→ **Assignment**: Reproduce every line of the data, exactly and without its pictures.

→ **Source records**:
----
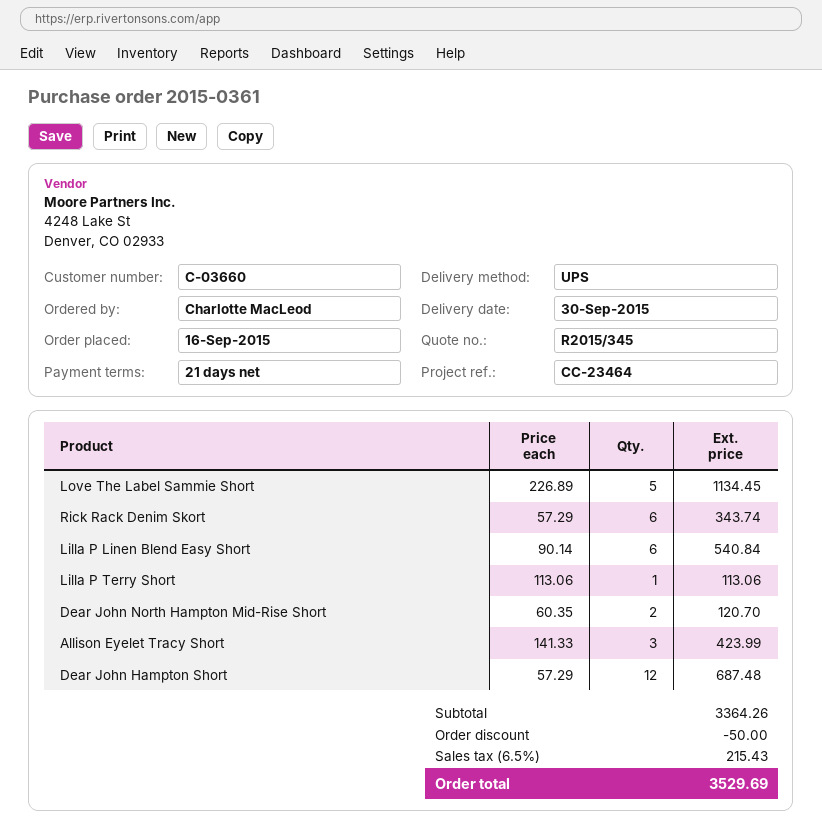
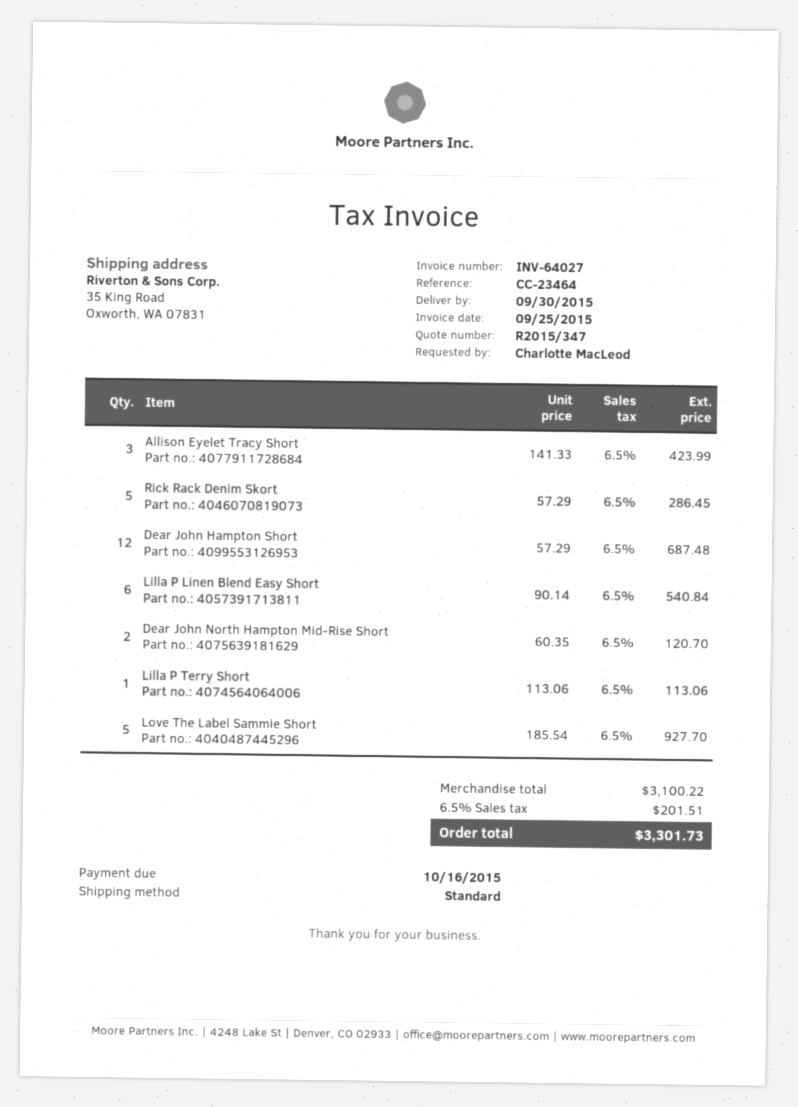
quote number: R2015/345 -> R2015/347
shipping method: UPS -> standard
Love The Label Sammie Short: 5 x 226.89 = 1134.45 -> 5 x 185.54 = 927.70
Rick Rack Denim Skort: 6 x 57.29 = 343.74 -> 5 x 57.29 = 286.45
subtotal: 3364.26 -> 3100.22
discount: 50.00 -> none
tax: 6.5% = 215.43 -> 6.5% = 201.51
total: 3529.69 -> 3301.73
----
→ **Your solution**:
quote number: R2015/345 -> R2015/347
shipping method: UPS -> standard
Love The Label Sammie Short: 5 x 226.89 = 1134.45 -> 5 x 185.54 = 927.70
Rick Rack Denim Skort: 6 x 57.29 = 343.74 -> 5 x 57.29 = 286.45
subtotal: 3364.26 -> 3100.22
discount: 50.00 -> none
tax: 6.5% = 215.43 -> 6.5% = 201.51
total: 3529.69 -> 3301.73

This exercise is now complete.